> _What you need to do_:
Report only how many lines of the entries below contain the string "heading".

--- START ---

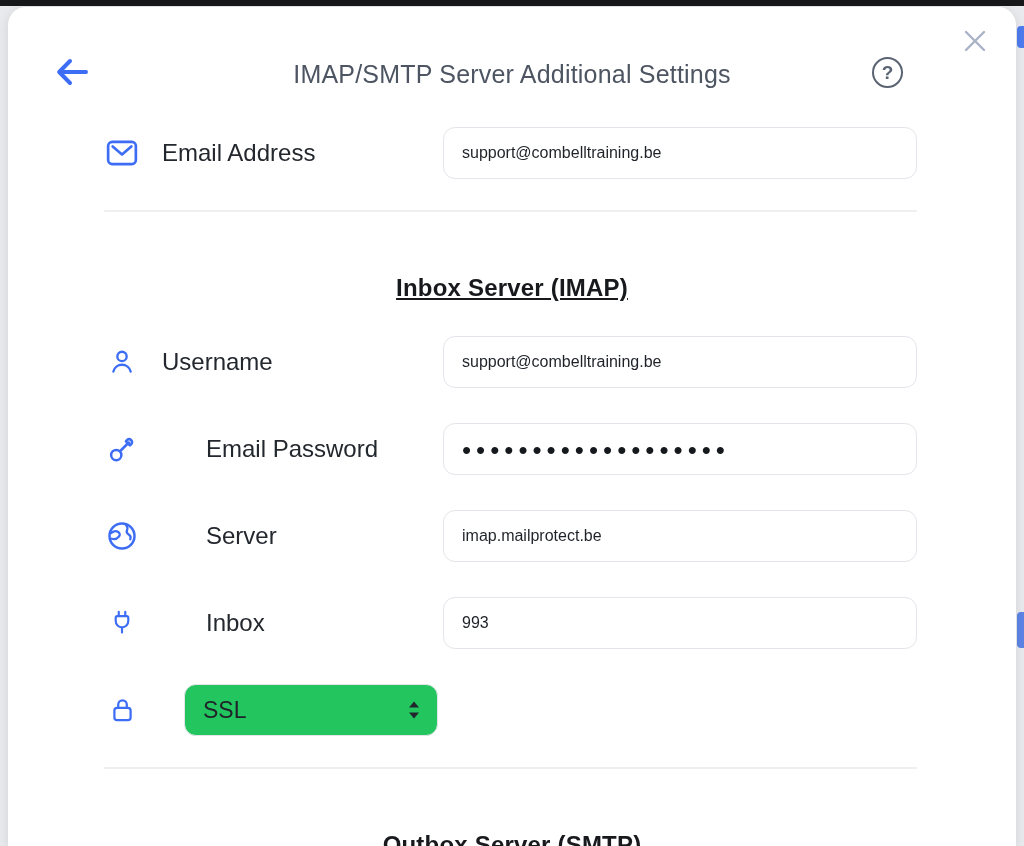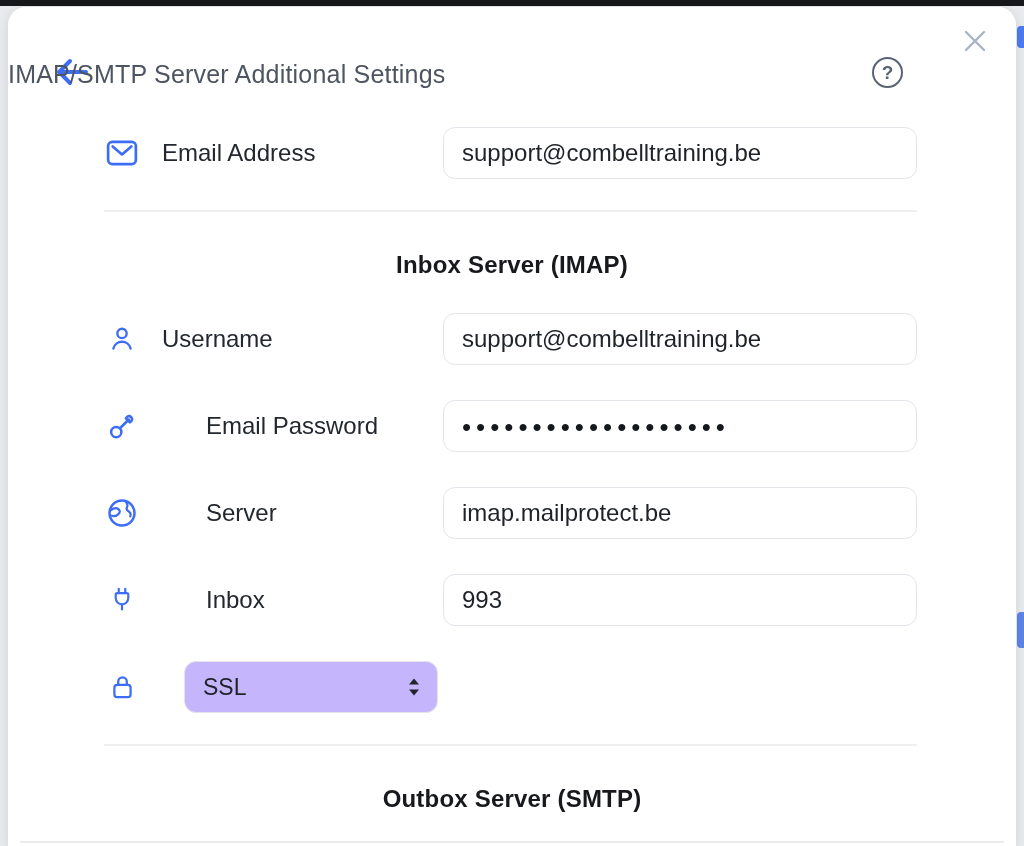--- a/index.html
+++ b/index.html
@@ -24,7 +24,7 @@
   
   .back-btn { position:absolute; left:44px; top:47px; width:40px; height:36px; cursor:pointer; }
   .dialog-title {
-    position:absolute; left:0; right:0; top:53px; 
+    position:absolute; left:0; right:0; top:53px; text-align:center;
     font-size:25px; color:#4e5562; letter-spacing:0.2px;
   }
   .help-btn {

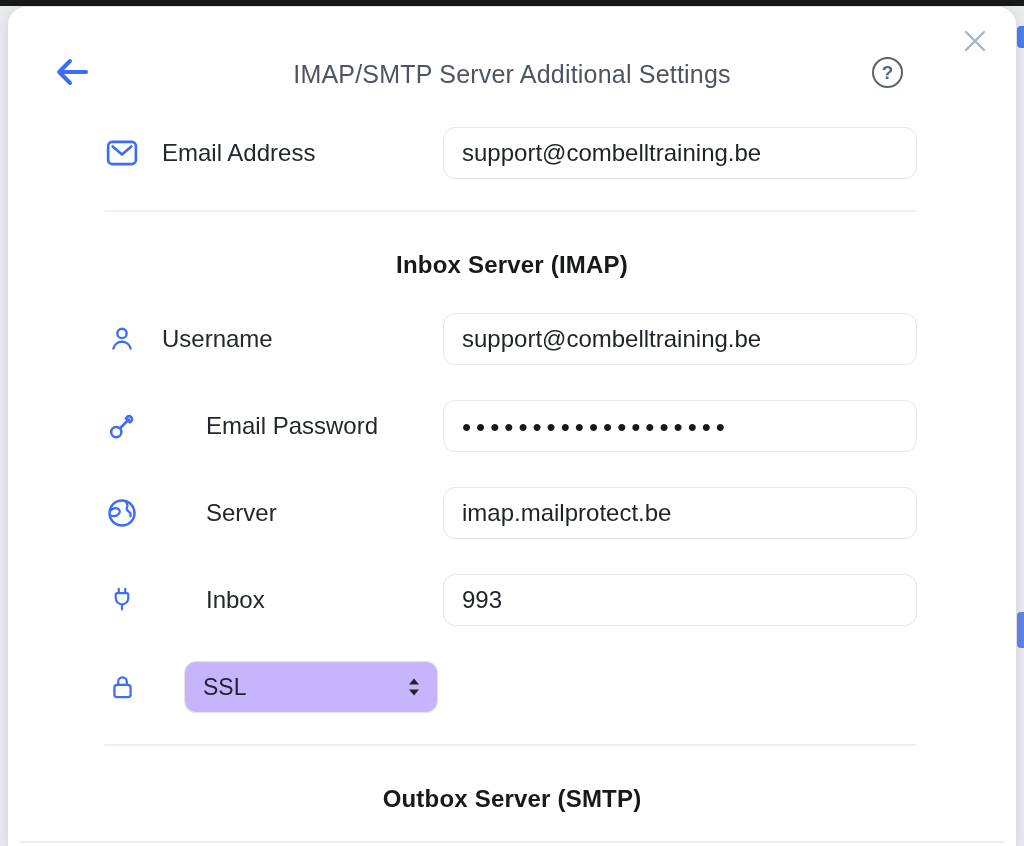--- a/index.html
+++ b/index.html
@@ -44,7 +44,7 @@
   .field-wrap { width:474px; display:flex; }
   input.field {
     width:100%; height:52px; border:1.5px solid #e3e5ea; border-radius:12px;
-    font-size:24px; color:#1f2329; padding:0 18px; background:#fff; outline:none;
+    font-size:16px; color:#1f2329; padding:0 18px; background:#fff; outline:none;
     font-family:"Liberation Sans", sans-serif;
   }
   input.field.pw { font-size:26px; letter-spacing:5px; color:#15181c; padding-top:2px; }

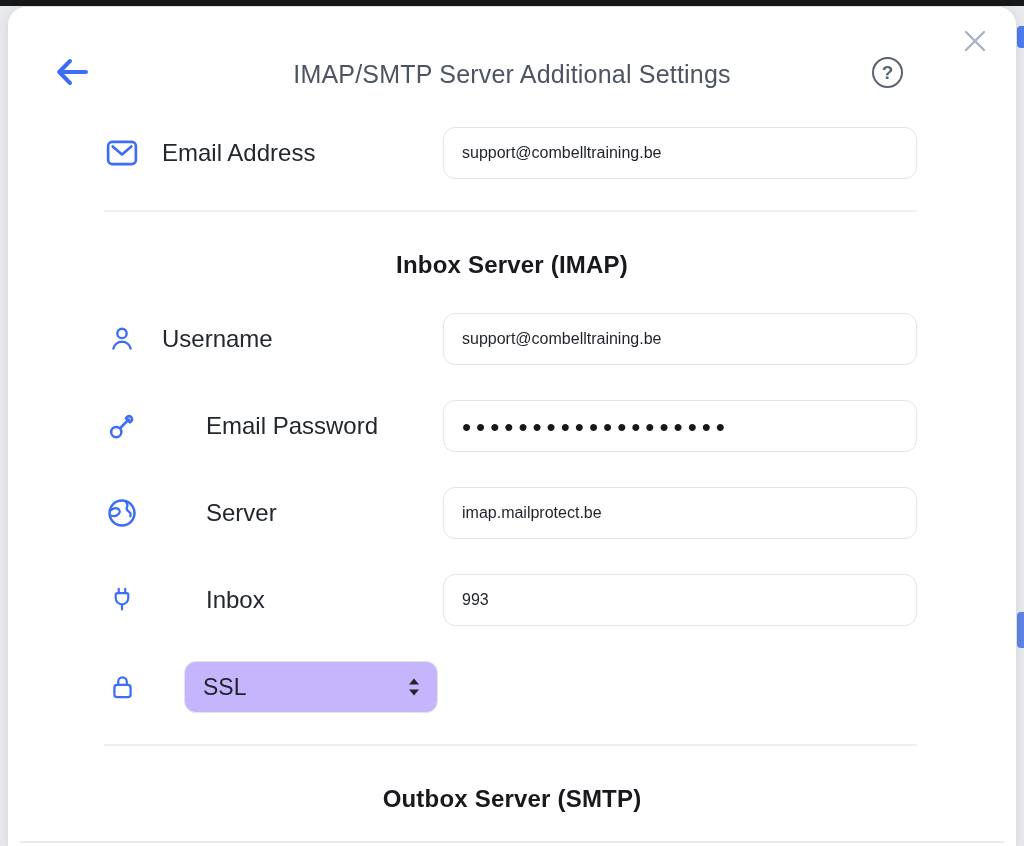--- a/index.html
+++ b/index.html
@@ -56,8 +56,8 @@
   .divider { height:2px; background:#efeff1; margin:31px 99px 0 96px; border-radius:1px; }
   .divider.wide { margin:27px 12px 0 12px; background:#ebebed; }
   .section-heading {
-    margin-top:39px; height:29px; text-align:center;
-    font-size:24px; font-weight:bold; color:#17191d; letter-spacing:0.2px;
+    margin-top:62px; height:29px; text-align:center;
+    font-size:24px; font-weight:bold; color:#17191d; letter-spacing:0.2px;text-decoration:underline;
   }
   .section-heading + .row { margin-top:33px; }
   svg.icn { display:block; }

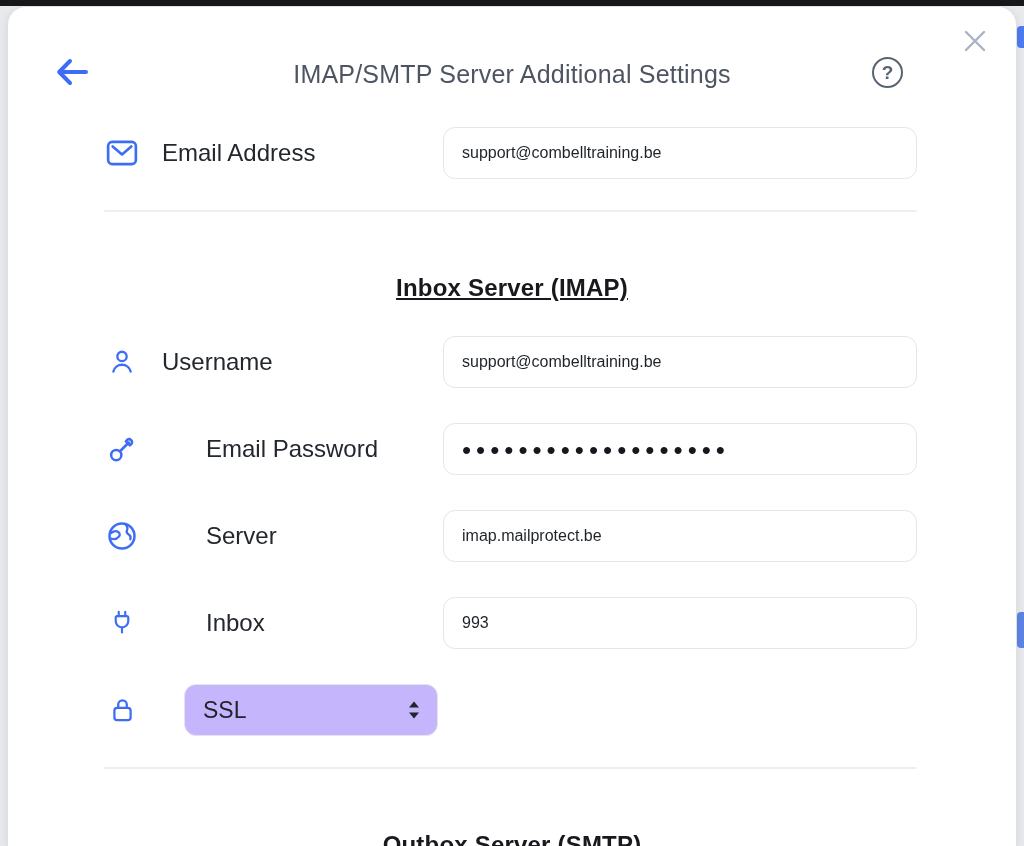--- a/index.html
+++ b/index.html
@@ -51,7 +51,7 @@
   .select-box {
     width:254px; height:52px; border:1.5px solid #e3e5ea; border-radius:12px;
     display:flex; align-items:center; justify-content:space-between;
-    padding:0 15px 0 18px; font-size:23px; color:#1f2329; background:#c4b5fd; cursor:pointer;
+    padding:0 15px 0 18px; font-size:23px; color:#1f2329; background:#22c55e; cursor:pointer;
   }
   .divider { height:2px; background:#efeff1; margin:31px 99px 0 96px; border-radius:1px; }
   .divider.wide { margin:27px 12px 0 12px; background:#ebebed; }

--- END ---

> _Problem solution_:
2